Der Entscheidung liegen im Wesentlichen folgende Erwägungen zu Grunde: Der Gesetzgeber verfolgt mit der Regelung verfassungsrechtlich legitime Ziele. Indem die betroffenen Arbeitnehmer mit dem Hauptunternehmer einen weiteren Schuldner erhalten, soll sichergestellt werden, dass sie den rechtlich garantierten Mindestlohnanspruch tatsächlich durchsetzen können. Die Erstreckung der tariflichen Mindestlöhne auf Außenseiter soll einem Verdrängungswettbewerb über die Lohnkosten entgegenwirken, dem insbesondere kleine und mittlere Betriebe nicht standhalten können. Diese Maßnahme soll zur Bekämpfung der Arbeitslosigkeit im Bausektor beitragen. Sie dient damit auch der Erhaltung als wünschenswert angesehener sozialer Standards und der Entlastung der bei hoher Arbeitslosigkeit oder bei niedrigen Löhnen verstärkt in Anspruch genommenen Systeme der sozialen Sicherheit. Die Bekämpfung der Arbeitslosigkeit ist in Verbindung mit der Sicherung sozialer Mindeststandards ein besonders wichtiges Ziel, bei dessen Verwirklichung dem Gesetzgeber gerade unter den gegebenen schwierigen arbeitsmarktpolitischen Bedingungen ein relativ großer Entscheidungsspielraum zugestanden werden muss. Dieser Gemeinwohlbelang, dem auch die Bürgenhaftung Rechnung zu tragen versucht, besitzt eine überragende Bedeutung.

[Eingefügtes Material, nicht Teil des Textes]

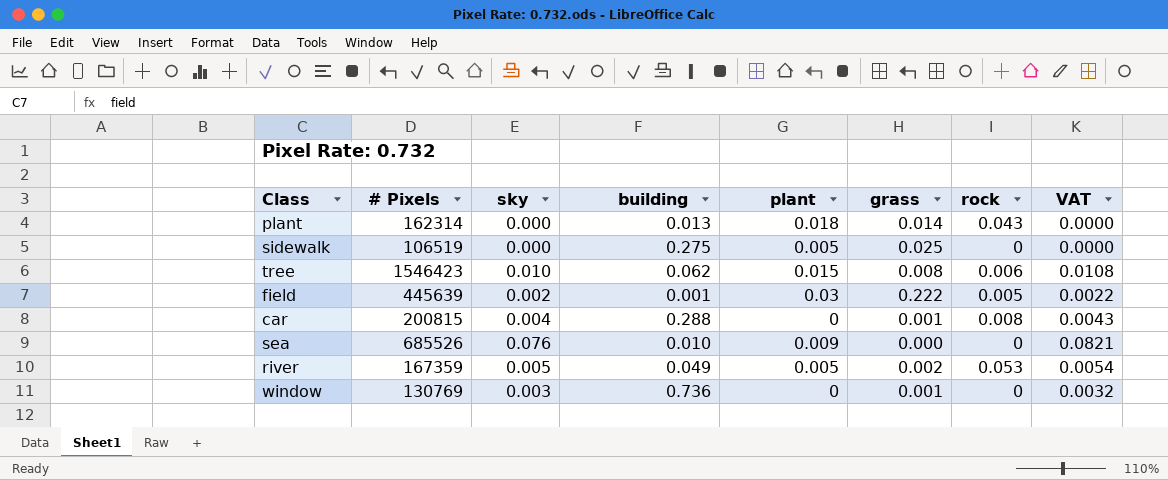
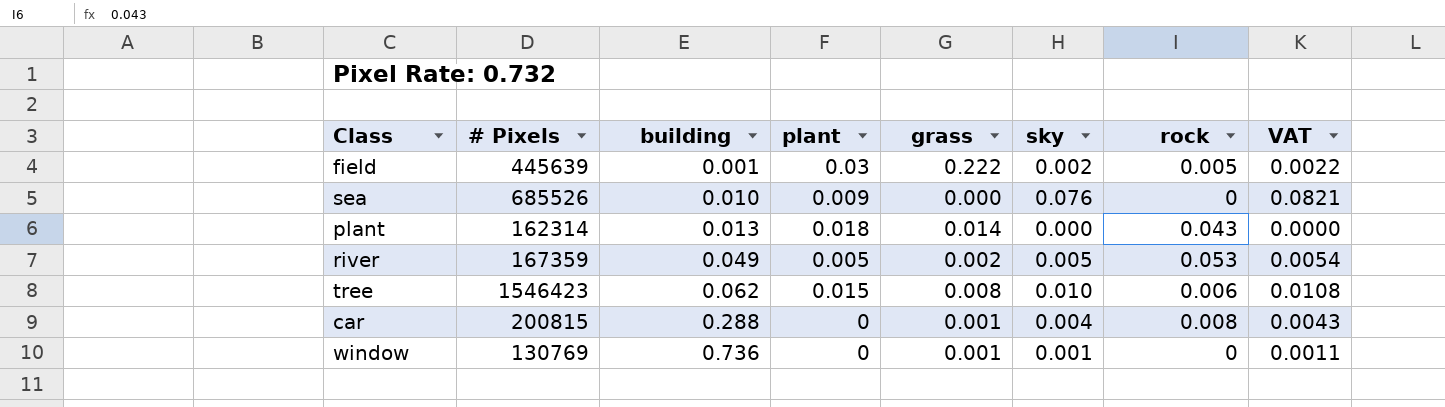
row order: none -> building ascending
column sky | position: 3 -> 6
row sidewalk: 106519 | 0.000 | 0.275 | 0.005 | 0.025 | 0 | 0.0000 -> none
window | sky: 0.003 -> 0.001
window | VAT: 0.0032 -> 0.0011

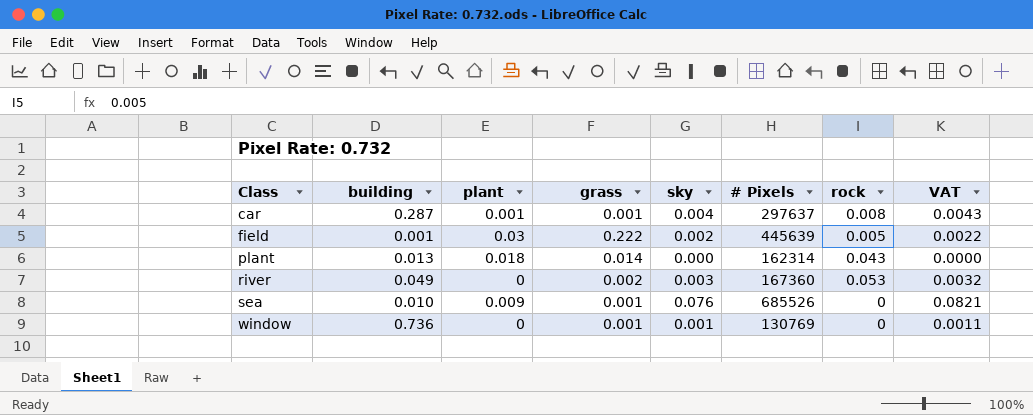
row order: building ascending -> Class ascending
column # Pixels | position: 2 -> 6
row tree: 1546423 | 0.062 | 0.015 | 0.008 | 0.010 | 0.006 | 0.0108 -> none
car | building: 0.288 -> 0.287
car | plant: 0 -> 0.001
car | # Pixels: 200815 -> 297637
river | plant: 0.005 -> 0
river | sky: 0.005 -> 0.003
river | # Pixels: 167359 -> 167360
river | VAT: 0.0054 -> 0.0032
sea | grass: 0.000 -> 0.001

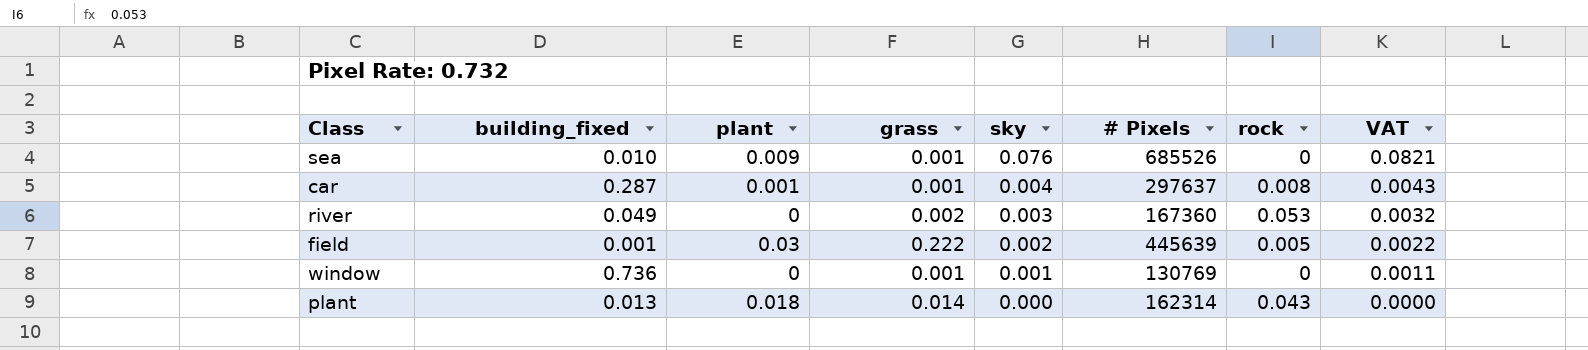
row order: Class ascending -> sky descending
column name: building -> building_fixed

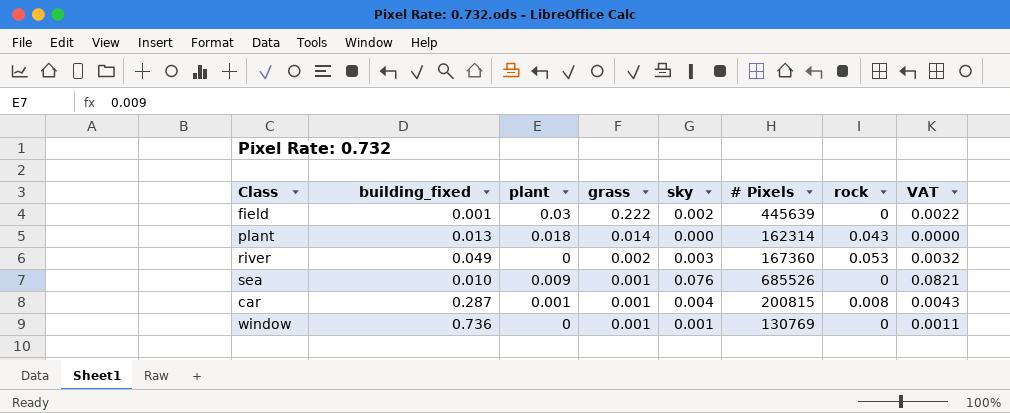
row order: sky descending -> grass descending
field | rock: 0.005 -> 0
car | # Pixels: 297637 -> 200815

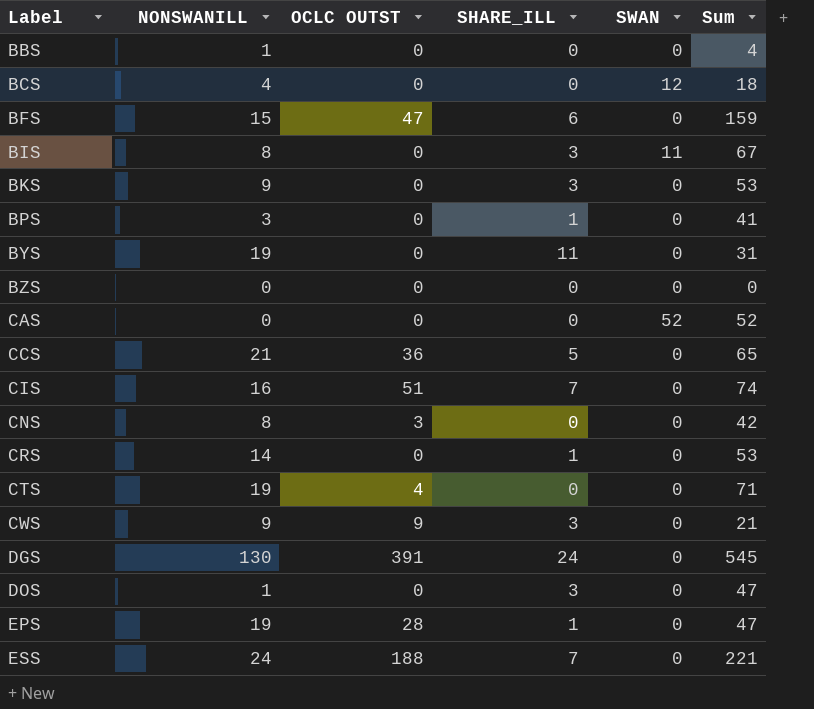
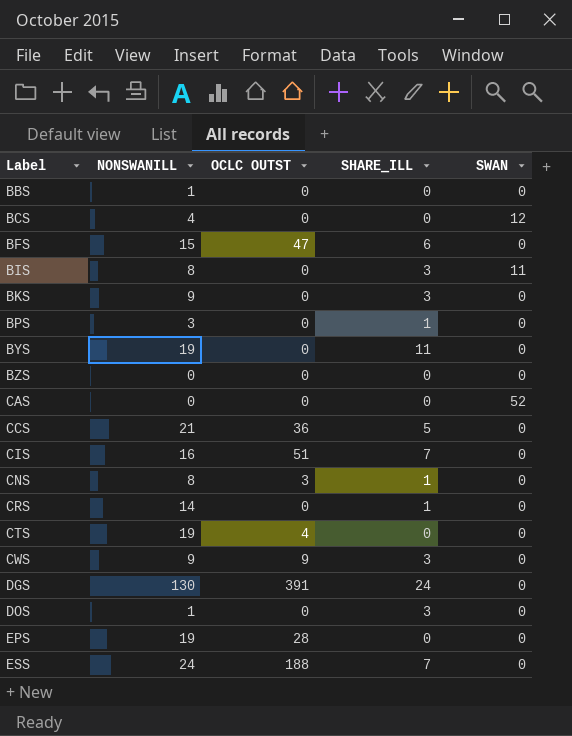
column Sum | position: 6 -> none
CNS | SHARE_ILL: 0 -> 1
EPS | SHARE_ILL: 1 -> 0

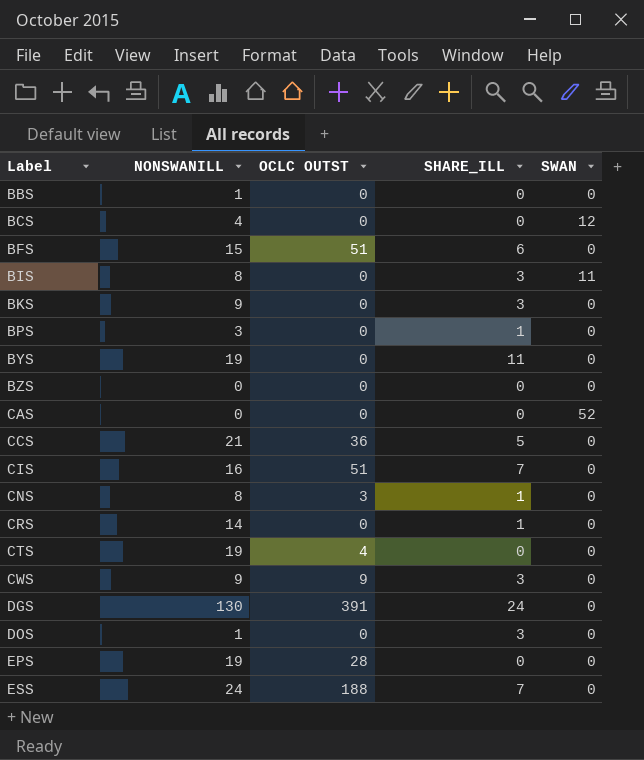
BFS | OCLC OUTST: 47 -> 51

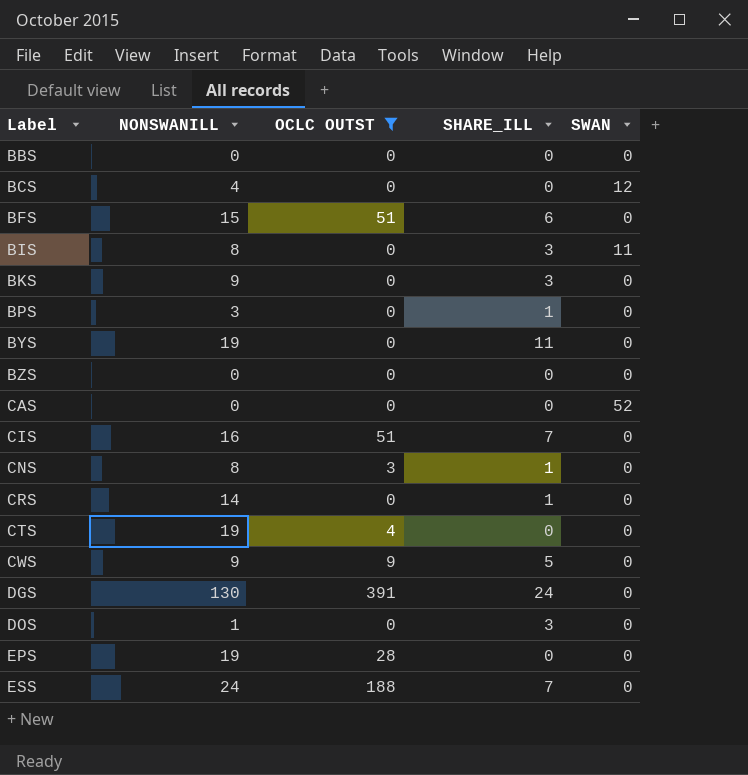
filter: none -> OCLC OUTST != 36
BBS | NONSWANILL: 1 -> 0
CWS | SHARE_ILL: 3 -> 5

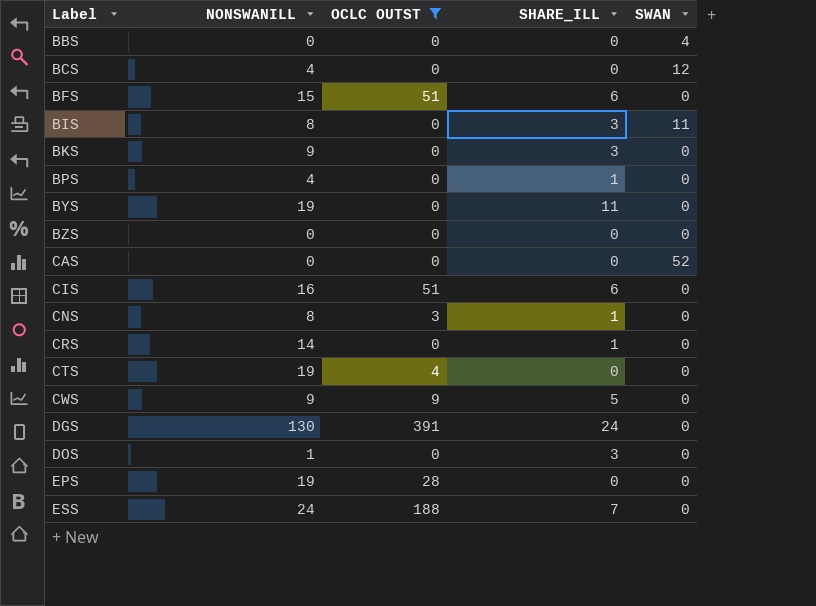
BBS | SWAN: 0 -> 4
BPS | NONSWANILL: 3 -> 4
CIS | SHARE_ILL: 7 -> 6

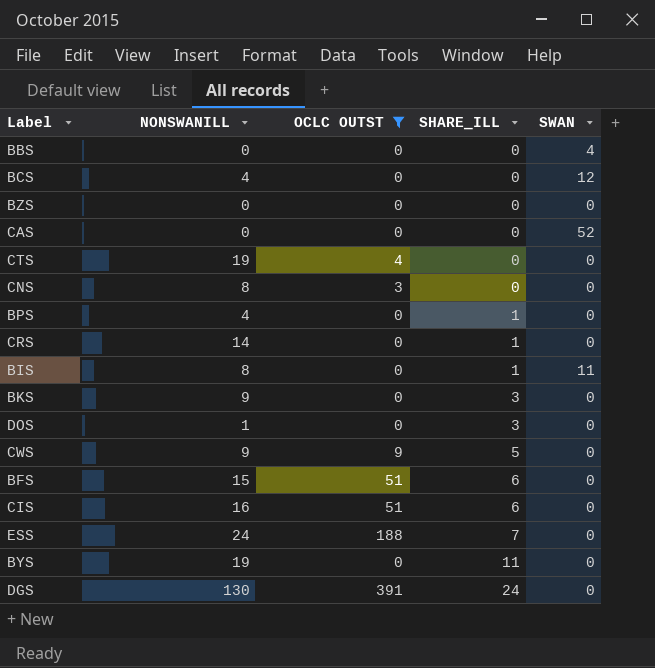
row order: Label ascending -> SHARE_ILL ascending
row EPS: 19 | 28 | 0 | 0 -> none
CNS | SHARE_ILL: 1 -> 0
BIS | SHARE_ILL: 3 -> 1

Die Bürgenhaftung erscheint auch nicht deshalb als unangemessen, weil dem Hauptunternehmer keine Möglichkeiten zur Verfügung stünden, um sich vor der Inanspruchnahme durch die Arbeitnehmer zu schützen. Nach der verfassungsrechtlich nicht zu beanstandenden Vorstellung des Gesetzgebers soll sich der Hauptunternehmer gerade darum bemühen, nur Nachunternehmer zu beauftragen, die eine größtmögliche Gewähr für die Erfüllung der Mindestlohnansprüche der Arbeitnehmer bieten. Eine Unzumutbarkeit der Bürgenhaftung folgt auch nicht daraus, dass sie dem Hauptunternehmer verschuldensunabhängig ohne hinreichende Verantwortungsbeziehung zu dem die Haftung auslösenden Sachverhalt auferlegt würde. Erfüllt der vom Hauptunternehmer beauftragte Nachunternehmer die Mindestlohnansprüche seiner Arbeitnehmer nicht, verwirklicht sich genau das zusätzliche Risiko, das der Hauptunternehmer geschaffen hat, indem er sich des Nachunternehmers zur Ausführung der von ihm geschuldeten, aber nicht durch eigene Arbeitnehmer erbrachten Bauleistungen bedient hat.